2)      West Hollywood

Il quartiere di West Hollywood è il luogo ideale per passeggiare in mezzo ai caffè, ai ristoranti e ai negozi di abbigliamento, fermandosi a fare un aperitivo nella centrale Sunset Plaza che nel suo profilo architettonico ricorda una città europea come Montecarlo. Le sue villette eleganti, abitate da gente benestante, sono un assaggio delle ville regali di Beverly Hills. Nei paraggi si può camminare lungo i viali di Melrose Avenue, resa celebre dal telefim, dove ci si può anche fermare a curiosare in mezzo a negozi di tutti i tipi. Nella stessa strada è possibile fare una visita agli studios della Paramount Pictures. Chi insegue le tracce della storia della musica potrà invece fare rotta verso l’Alta Ciniega Motel e entrare e scattare qualche foto, per 20 dollari, nella camera dove il leader dei Doors, Jim Morrison, ha alloggiato per alcuni anni. Nei paraggi si trova inoltre il Pacific Design Center, un grande edificio che ospita, tra le altre cose, una sezione del Museum of Contemporary Art.

3)      Beverly Hills

Insieme a Bel Air, Los Feliz e la zona di Mulholland Drive, il quartiere è famoso per essere l’area di Los Angeles preferita dalle celebrità. La sua strada principale è Rodeo Dr, viale colmo di boutique e vetrine griffate. Nei suoi paraggi si trovano le ville a schiera abitate da famiglie altolocate e personaggi del mondo dello spettacolo. Concessionari Ferrari, negozi di alta moda e ristoranti di lusso sono di casa da queste parti. Oltre a una passeggiata nella zona si può fare un salto al Paley Center for Media, museo dedicato alla radiofonia e alla TV.

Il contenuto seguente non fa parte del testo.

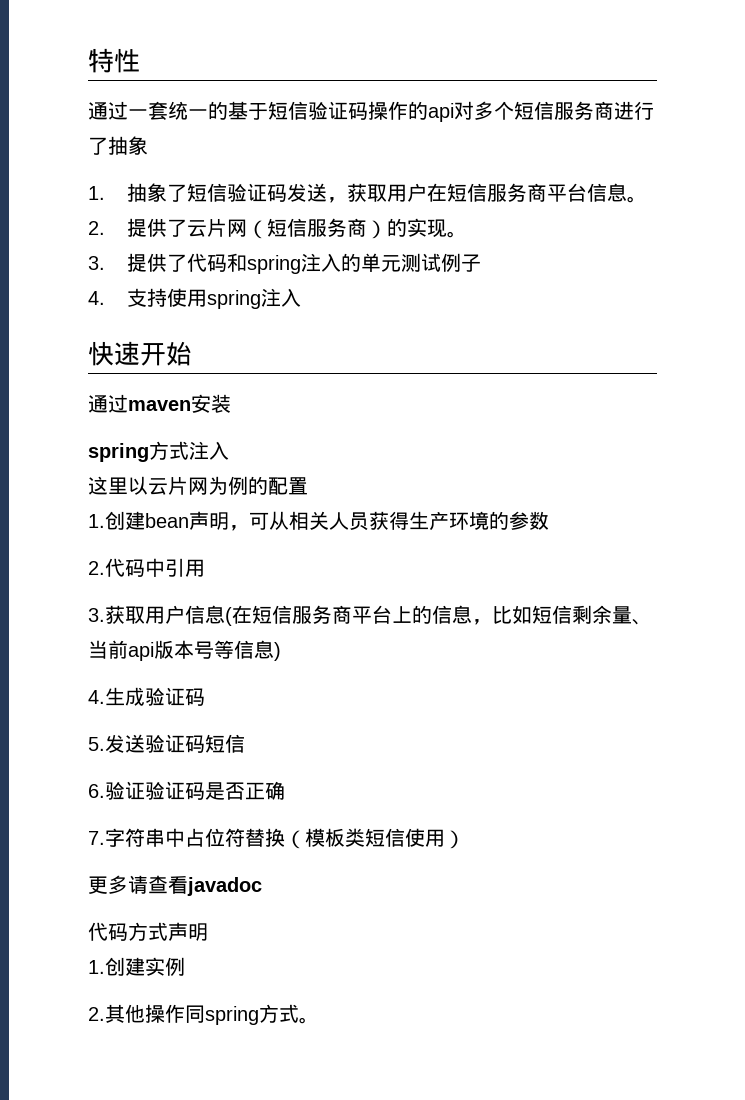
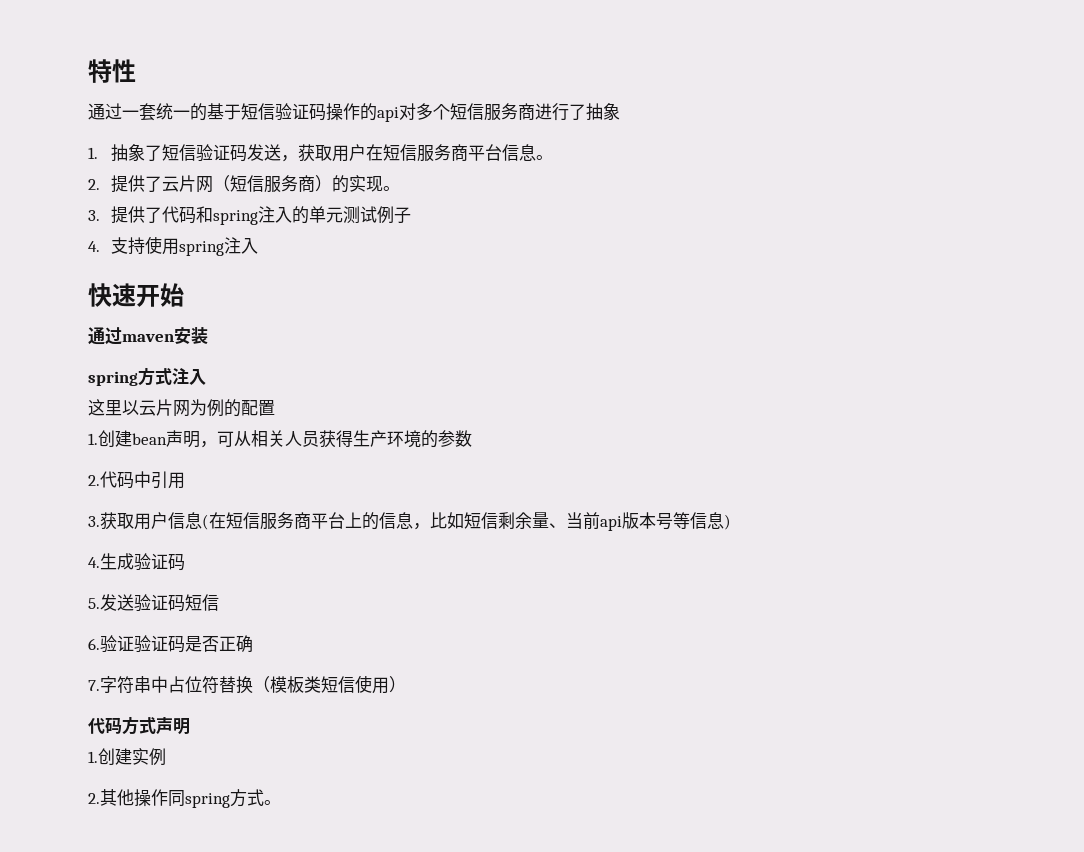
[88,875,262,896] // 更多请查看javadoc -> (406, 684) none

4)     Santa Monica Mountains

Per godere una delle viste più belle e mozzafiato sulla città di Los Angeles, l’ideale è andare sulle colline che sovrastano Hollywood al tramonto o nelle ore notturne. Qui, specialmente nei pressi di Mulholland Drive (se siete a caccia di star ne troverete molte da queste parti), e nei dintorni del Griffth Park, si respira finalmente un’aria immersa nel verde. Oltre alle stelle del cinema e della musica, il luogo è una tappa da non perdere per raggiungere un altro tipo di stelle, quelle del cielo, grazie ai telescopi del Griffth Observatory. Il maestoso edificio regala una visuale eccezionale dall’alto sulla città di Los Angeles. Al suo interno si trovano un planetario e alcune interessanti installazioni. Sulla collina, in una zona non troppo distante (ma le distante a L.A, anche quelle brevi, prevedono il ricorso a Uber!) ci sono gli Universal Studios. Chi ha intenzione di visitarli dovrà prevedere di spendere almeno mezza giornata per avere una panoramica sui set e le maggiori attrazioni. Gli appassionati della camminata tra la natura potranno invece raggiungere a piedi l’Hollywood Sign.

5)      Exposition Park

Le famiglie, i bambini, ma anche gli appassionati di astronomia e scienze naturali, potranno prevedere una tappa di mezza giornata a Exposition Park. Sede dei giochi olimpici del 1984, nell’area trovano posto numerosi musei. Se avete un po’ di tempo a disposizione vale la pena visitare soprattutto il California Science Center, dove oltre alle stelle marine, le navicelle spaziali e gli animali esotici, si trova una sala che conserva lo Space Shuttle della NASA, famoso per le sue missioni intorno alla terra.

6)      Downtown

Los Angeles non è soltanto palme e costruzioni basse, il suo nucleo storico anzi si trova proprio qui a Downtown, all’ombra di enormi grattacieli. La zona è molto estesa ed è a sua volta suddivisibile in vari quartieri, raggiungibile grazie alle fermate della metro. Può essere ripartita in almeno 4 aree: Chinatown, abitata da circa 15.000 asiatici,  Little Tokio, disseminata da vari musei e grattacieli (dove si possono trovare anche dei meravigliosi giardini zen), un’area che corrisponde grosso modo al centro storico in cui trovano posto l’Union Station (la principale stazione ferroviaria di Los Angeles), El Pueblo de Los Angeles, quartiere dove sono presenti palazzi storici della città, City Hall, edificio di 27 piani a forma piramidale, sede del municipio, la Cattedrale (costruita nel 2002), i futuristici edifici del Music Center e della Walt Disney concert Hall e, infine, la strada di Broadway, principale arteria del centro storico. L’ultima area, quella della finanza, ha il fulcro a California Plaza, che si raggiunge attraverso una pittoresca funicolare costruita nel 1901. Nel quartiere si trova la Los Angeles Central Library, il Westin Bonaventura Hotel, l’albergo più famoso della città, un grattacielo lussuoso con ascensori a vista, utilizzato per le riprese di numerosi film. Attrazioni imperdibili sono il MOCA (museo di arte contemporanea) che contiene opere di Mark Rothko e Andy Warhol e una  visita al 70 esimo piano del U.S Bank dove si può ammirare una vista a perdita d’occhio.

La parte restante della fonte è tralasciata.